AWACs mandate needed, Greens warn
In a separate initiative, Germany's opposition Greens warned on Monday that the use of German personnel on board NATO surveillance planes, known as "AWACs" over Turkey would require a German Bundestag parliament mandate.
"It is not sufficient, if the Bundeswehr [Germany's military] declares, that Bundeswehr soldiers are not involved in combat operations," the Greens' defense expert Tobias Lindner told the "Ruhr Nachrichten" newspaper on Monday.
"Even if the soldiers are only indirectly involved in a combat operation, that still requires a mandate," Lindner said.
On Sunday, the "Bild am Sonntag" newspaper quoted a German Foreign Office letter addressed to the Bundestag, which said that the special Boeing 707 AWACs would be used solely to monitor airspace over NATO member Turkey and not in the airstrikes against the terror militia IS in Syria and Iraq.
Reports at the weekend said several AWACs would be temporarily shifted to Konya in southern Turkey from their base at Geilenkirchen in western Germany. On board each plane is an international crew of 16, one third being German, including radar and computer experts.
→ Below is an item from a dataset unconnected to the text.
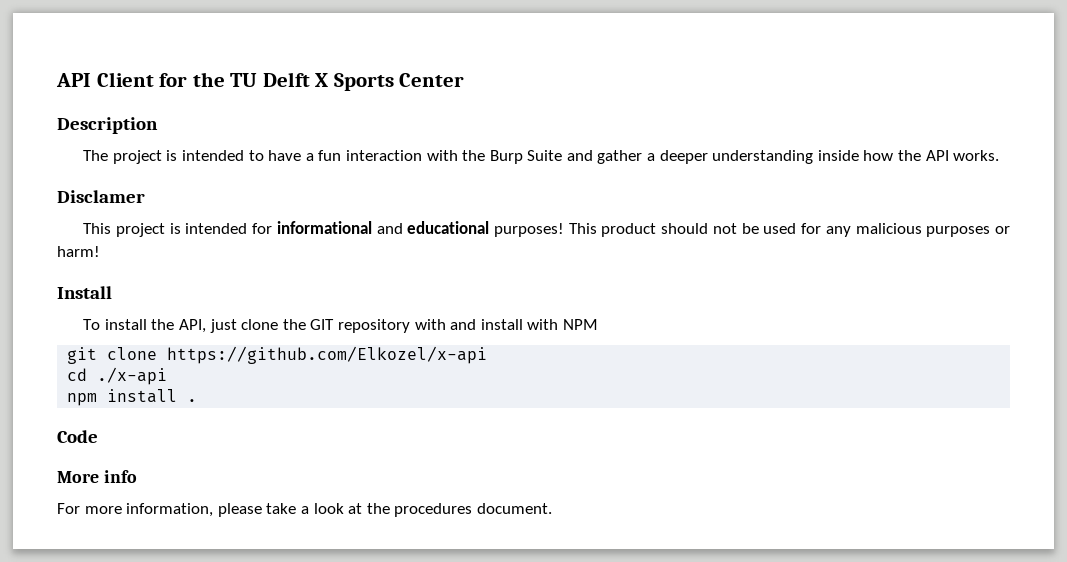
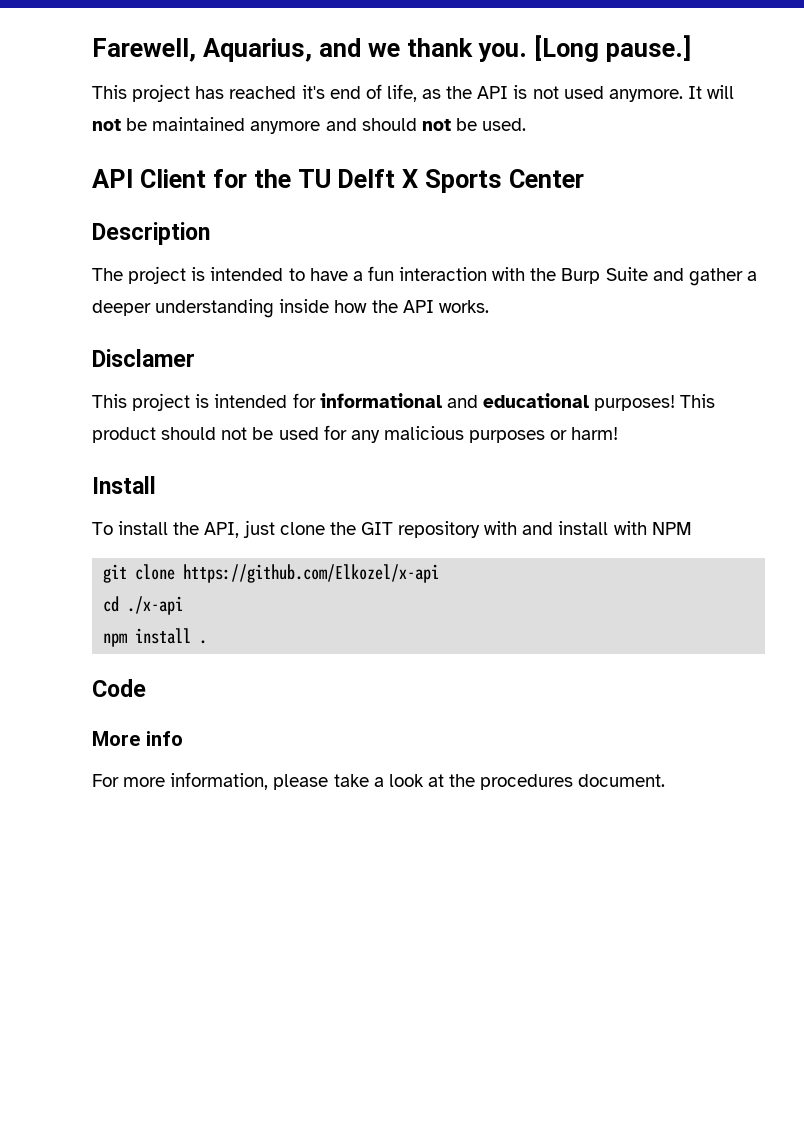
(56, 80) none -> [92,35,692,62] [92,84,735,102] [92,117,527,134] Farewell, Aquarius, and we thank you. [Long pause.] // This project has reached it's end of life, as the API is not used anymore. It will not be maintained anymore and should not be used. //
Personnel shrinkage dramatic, warns soldiers' assocation
Also on Sunday, the chairman of the Bundeswehrverband, the association that represents 200,000 active and past Bundeswehr personnel and their families, Lieutenant Colonel André Wüstner, warned that multiple deployments had stretched Germany's armed forces to breaking point.
"We are absolutely in the red zone, and it is important that the defense minister [Ursula von der Leyen], the parliament work to correct what is now an altered situation," Wüstner said, and demanded between 5,000 and 10,000 more recruits.
A major Bundeswehr reform begun in 2010 saw Germany switch in the following year from compulsory military conscription to the recruitment of professional soldiers.
Since reunification in 1990, when the Bundeswehr's had almost 600,000 personnel, it has shrunk to 178,000.
Some 5,000 troops are deployed or in training for 17 foreign missions, including one in northern Afghanistan. Beyond that thousands are assigned to NATO's rapid reaction force, alongside NATO air force patrols over Baltic nations.
7,000 assigned for refugee care
Wüstner told public Deutschlandfunk radio that the biggest portion - 7,000 soldiers - had been assigned by von der Leyen to help with Germany's intake of refugees.
He urged German communal authorities to find substitutes next year.
"It is not our main area of competence and not our main task," Wüstner said, saying the Bundeswehr had increasingly become an army of specialists.
The German parliament's commissioner for army personnel Hans-Peter Bartels told DPA the Bundeswehr was in "free fall" and needed at least 7,000 new recruits.